The planetary boundaries concept was formulated in 2009 by an international research group led by Johan Rockström, and revised in 2015 by Will Steffen and colleagues. The concept emerged against the background of the Anthropocene – a period of time associated with rapidly growing environmental pressures, and increasing degradation and scarcity of global environmental resources, which intensifies risks for the stability and functioning of the Earth system.
The human burden on the global environment and ecosystems has reached a level where sudden non-linear systemic changes can no longer be ruled out. The UFOPLAN project “Planetary Boundaries – Challenges for Science, Civil Society and Politics” addresses the challenge of operationalizing the planetary boundaries concept.
The project analyses the requirements that the concept places on politics, science, civil society and business, with the aim of informing the political implementation of the concept. In addition to cross-sectional papers that deal with topics of significance for various political processes (e.g., the potential for environmental communication, risks associated with transgressing boundaries and a methodology for operationalization), political focus topics were addressed.
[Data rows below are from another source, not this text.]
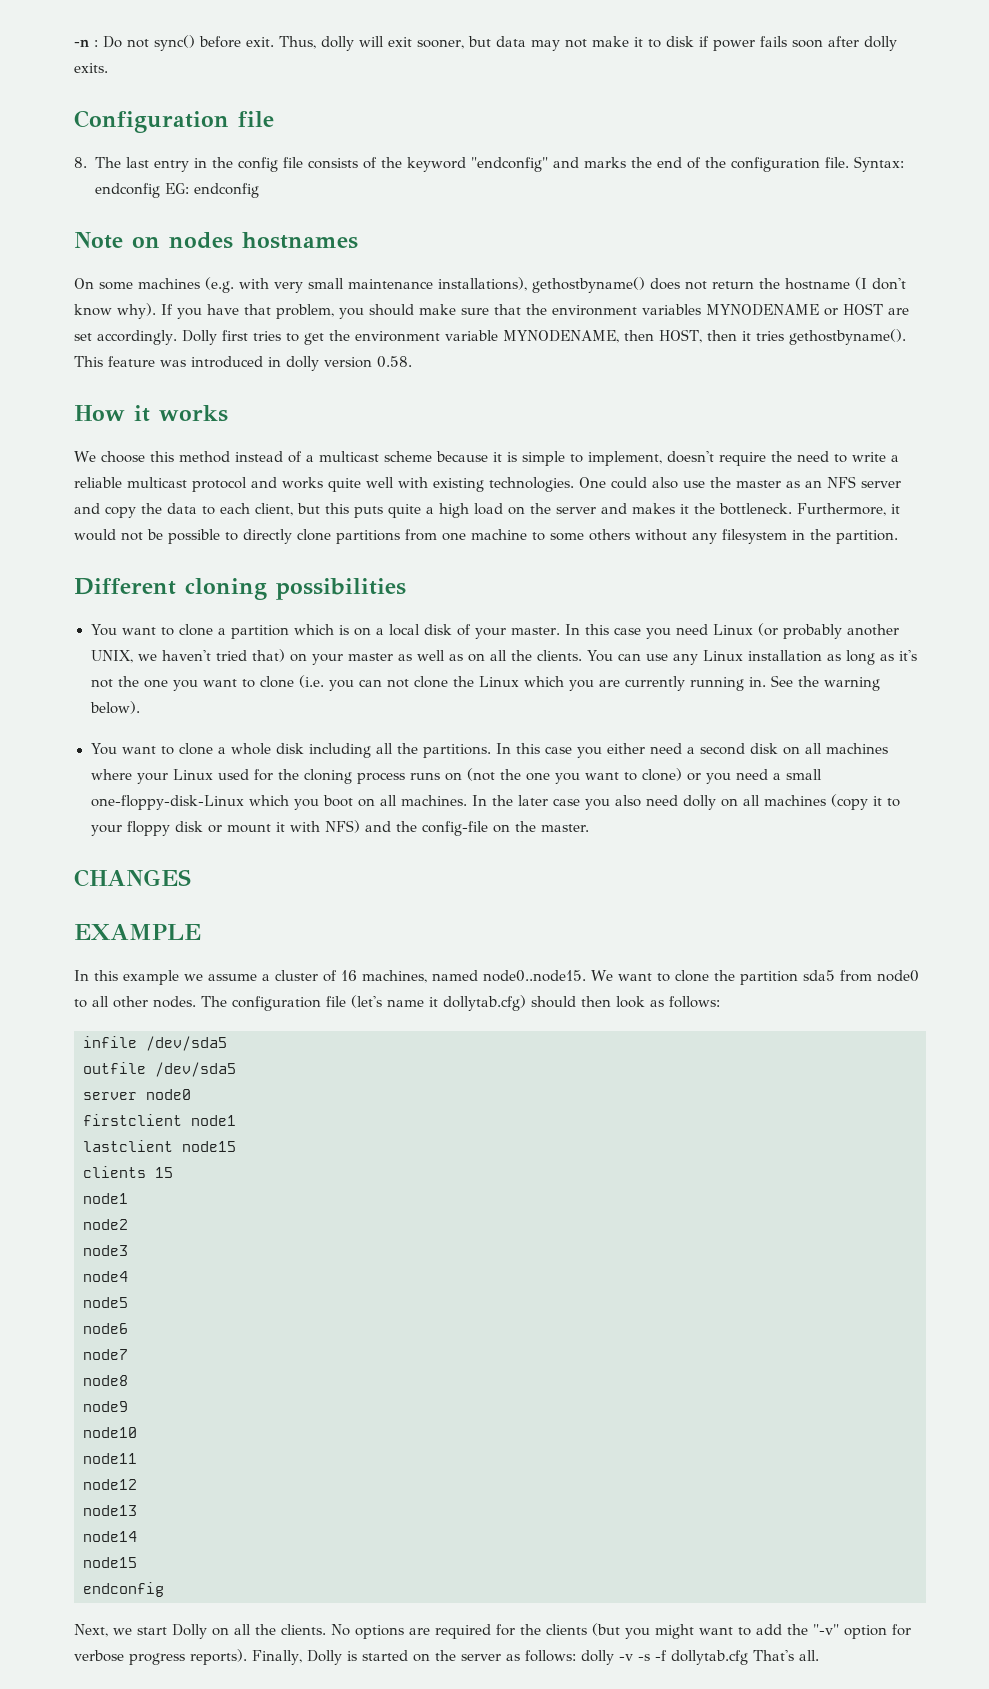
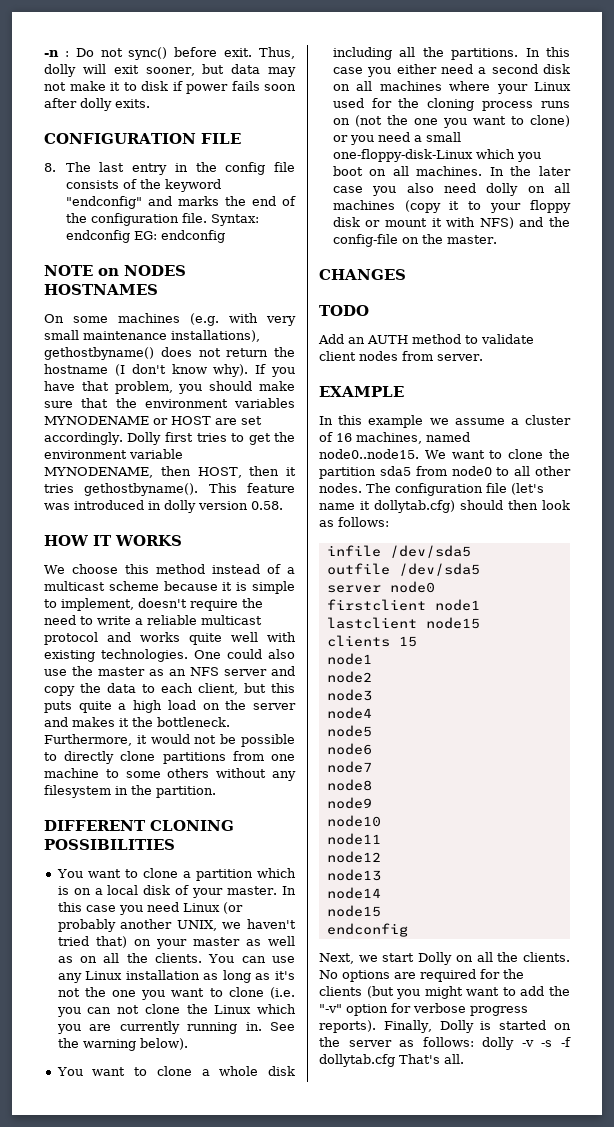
- Configuration file
+ CONFIGURATION FILE
- Note on nodes hostnames
+ NOTE on NODES HOSTNAMES
- How it works
+ HOW IT WORKS
- Different cloning possibilities
+ DIFFERENT CLONING POSSIBILITIES
+ TODO
+ Add an AUTH method to validate client nodes from server.

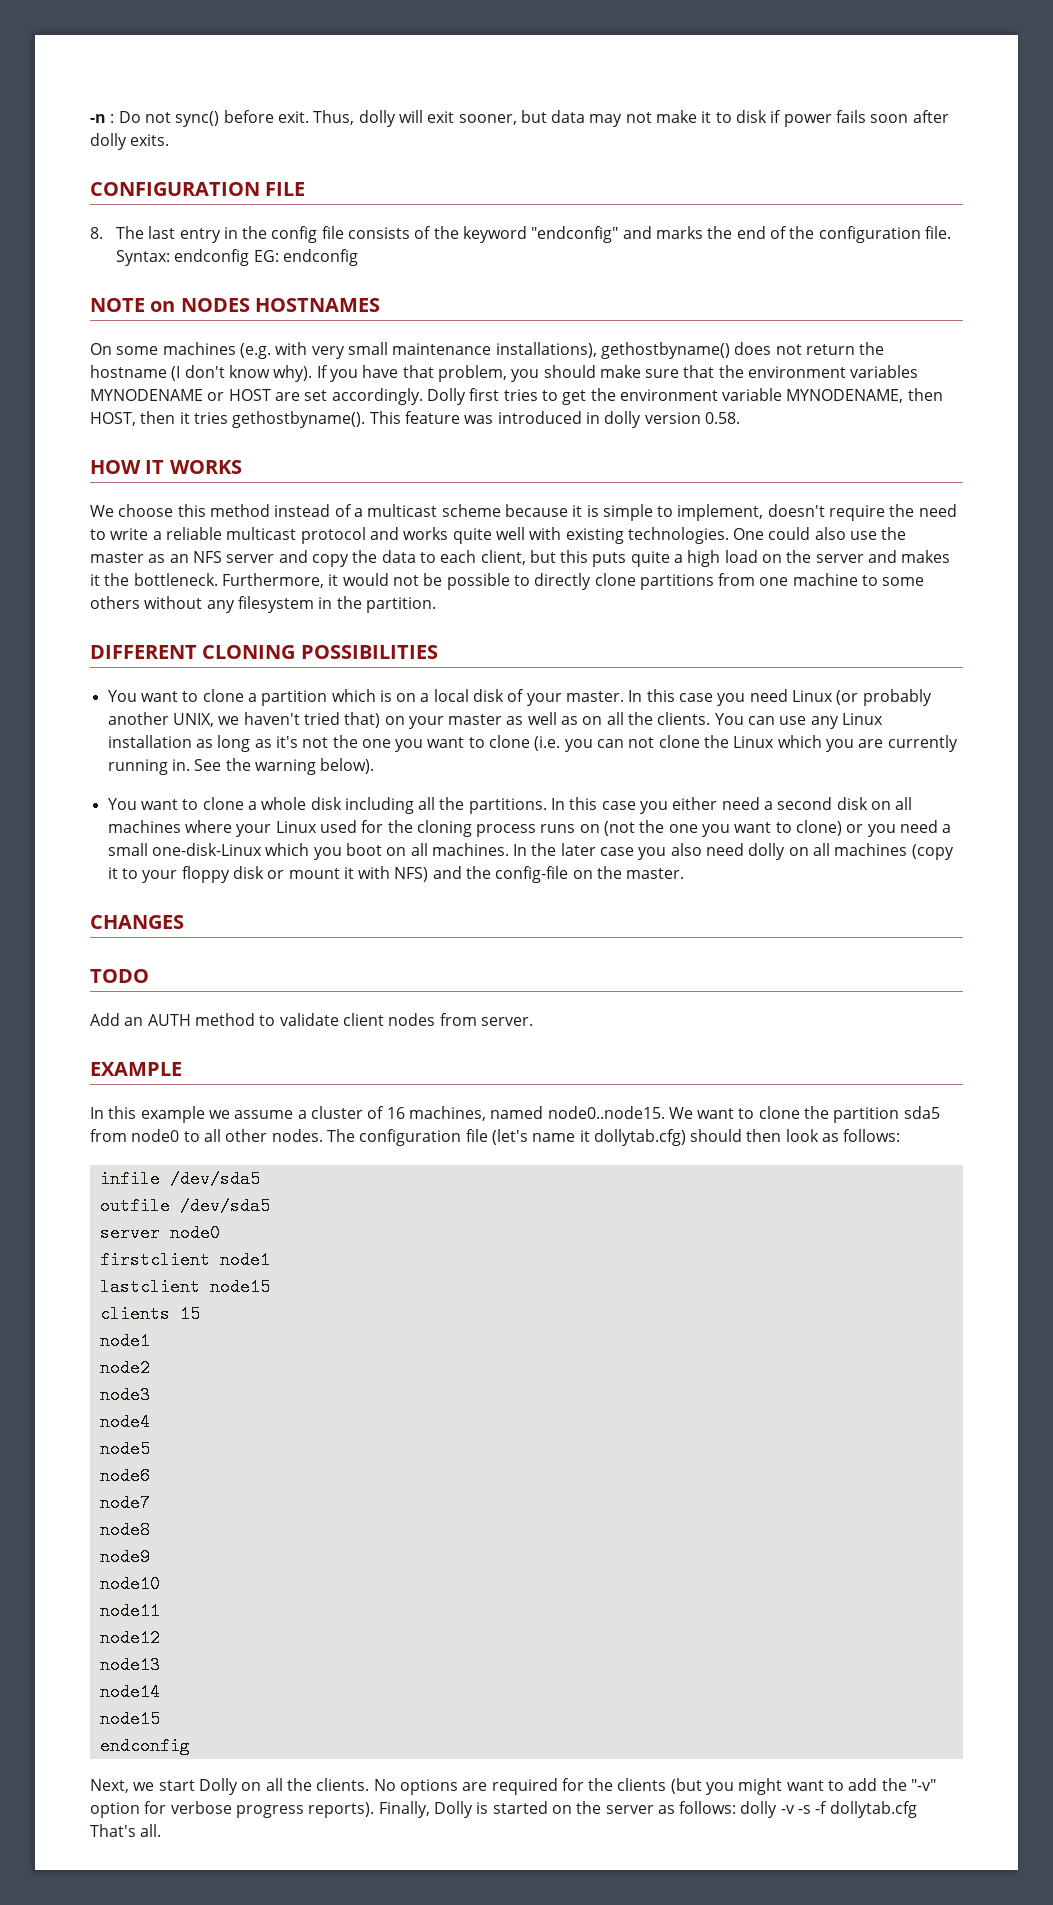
- In this case you either need a second disk on all machines where your Linux used for the cloning process runs on (not the one you want to clone) or you need a small one-floppy-disk-Linux which you boot on all machines.
+ In this case you either need a second disk on all machines where your Linux used for the cloning process runs on (not the one you want to clone) or you need a small one-disk-Linux which you boot on all machines.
The political focus topics address questions of how the planetary boundaries concept can be applied to specific environmental policymaking areas (e.g., the formulation of a national nitrogen strategy and the Integrated Environmental Programme 2030). Important next steps for the operationalization of the concept include the stronger inclusion of planetary boundaries in sustainability strategies and a reorientation of science funding toward the integrated development of the concept.